For the data below, please report each line where the word "Value" is found.

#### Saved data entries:
····················

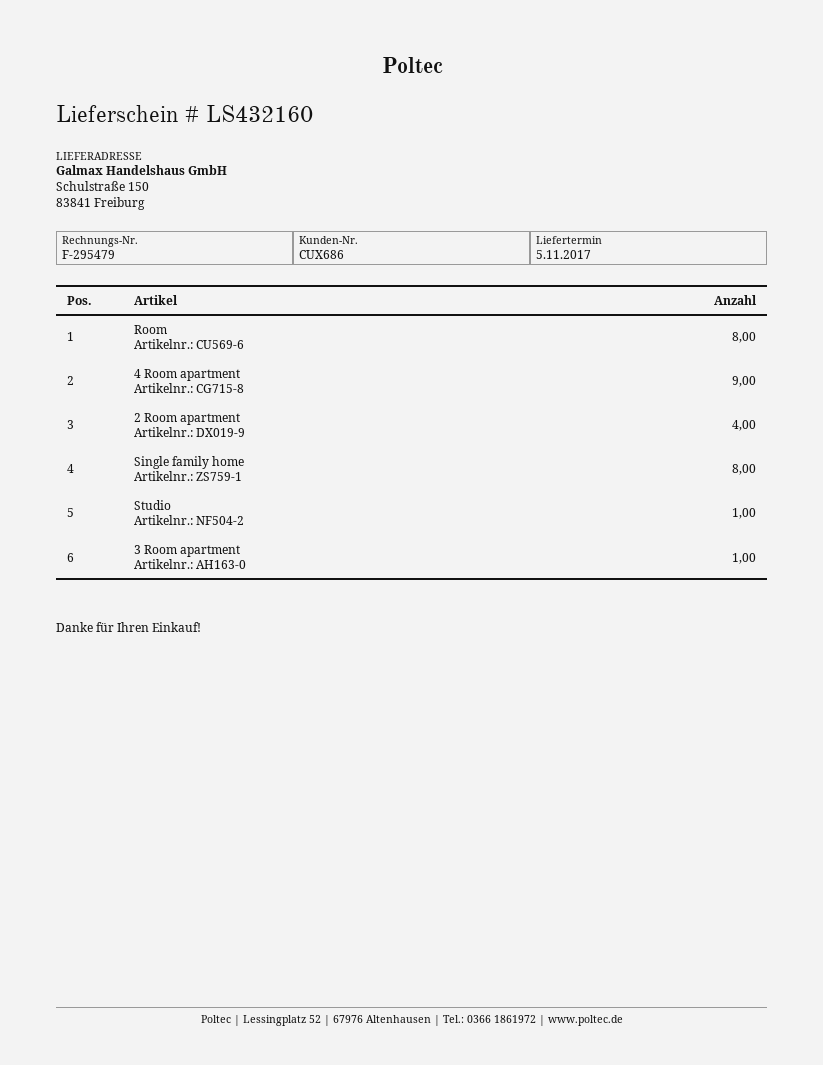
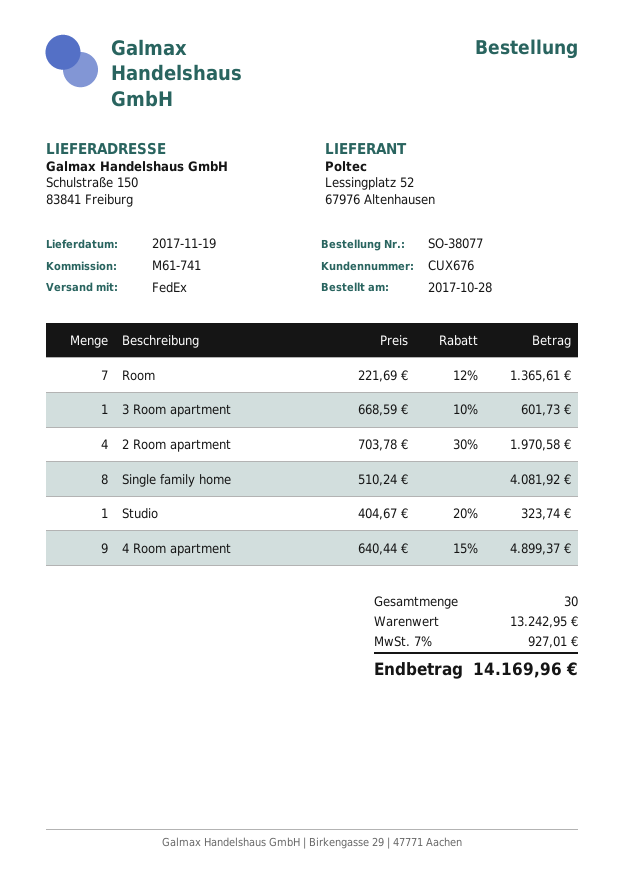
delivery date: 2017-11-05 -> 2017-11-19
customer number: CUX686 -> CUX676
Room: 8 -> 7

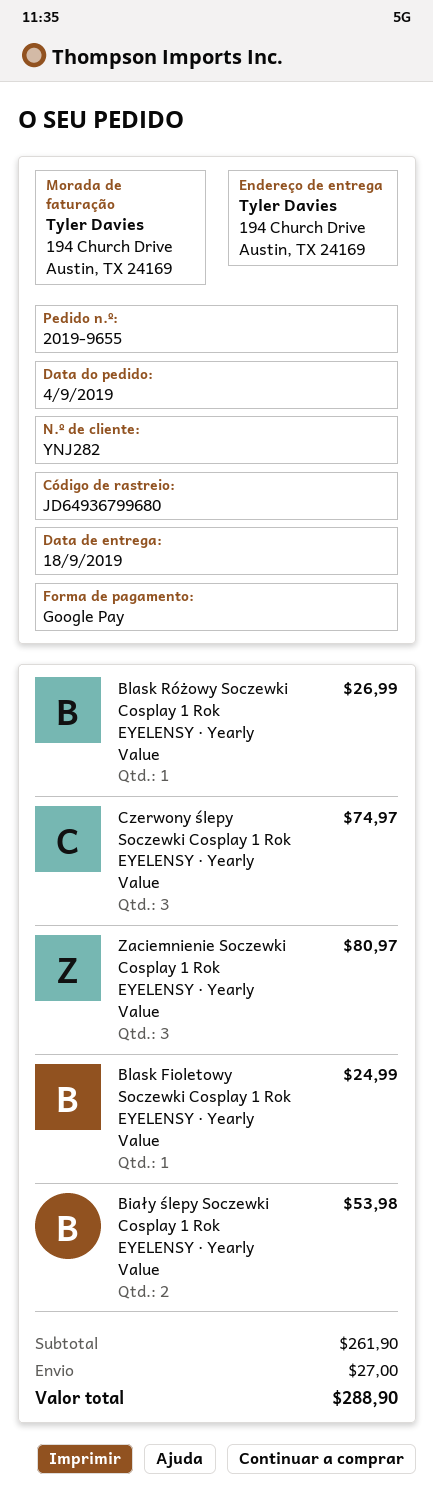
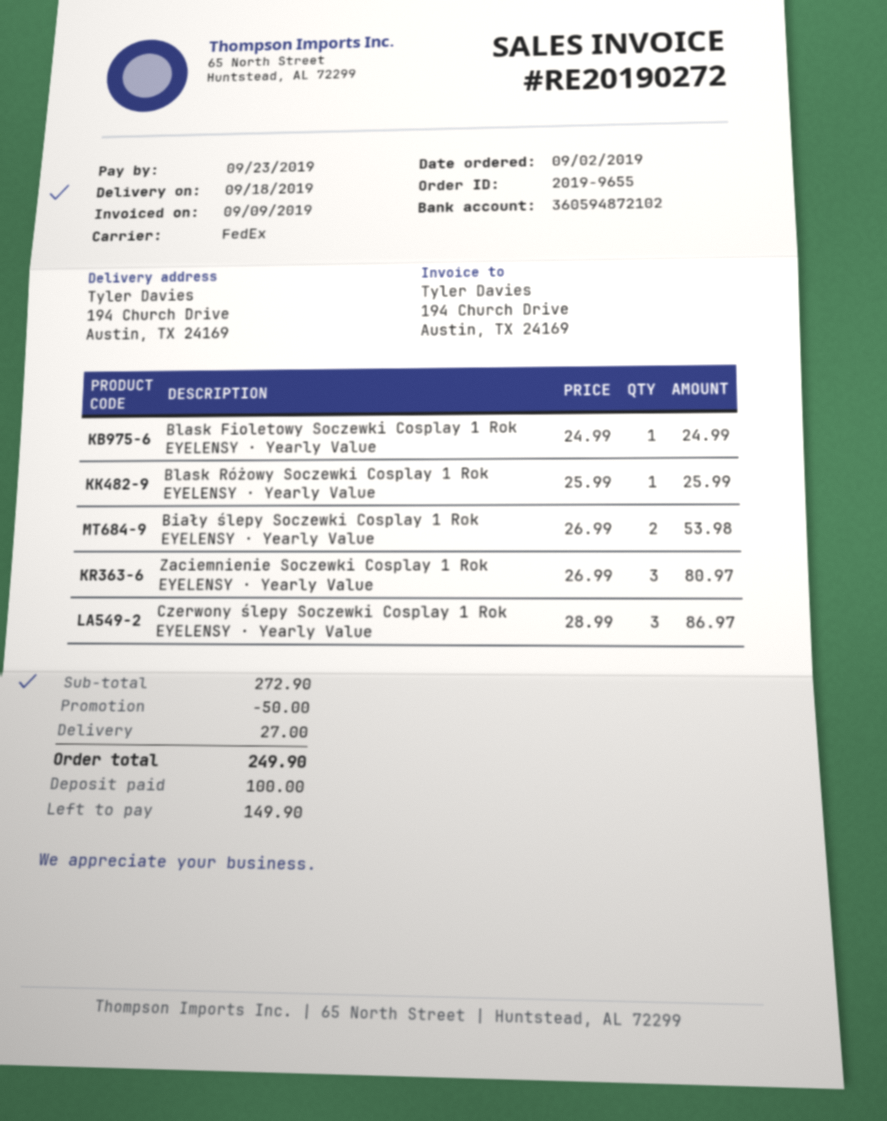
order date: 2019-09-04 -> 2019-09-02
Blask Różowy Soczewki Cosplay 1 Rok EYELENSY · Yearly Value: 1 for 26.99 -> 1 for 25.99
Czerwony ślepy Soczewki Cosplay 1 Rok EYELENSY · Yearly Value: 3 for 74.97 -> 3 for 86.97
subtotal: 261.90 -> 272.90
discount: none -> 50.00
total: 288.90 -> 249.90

····················

#### Solution:
Blask Różowy Soczewki Cosplay 1 Rok EYELENSY · Yearly Value: 1 for 26.99 -> 1 for 25.99
Czerwony ślepy Soczewki Cosplay 1 Rok EYELENSY · Yearly Value: 3 for 74.97 -> 3 for 86.97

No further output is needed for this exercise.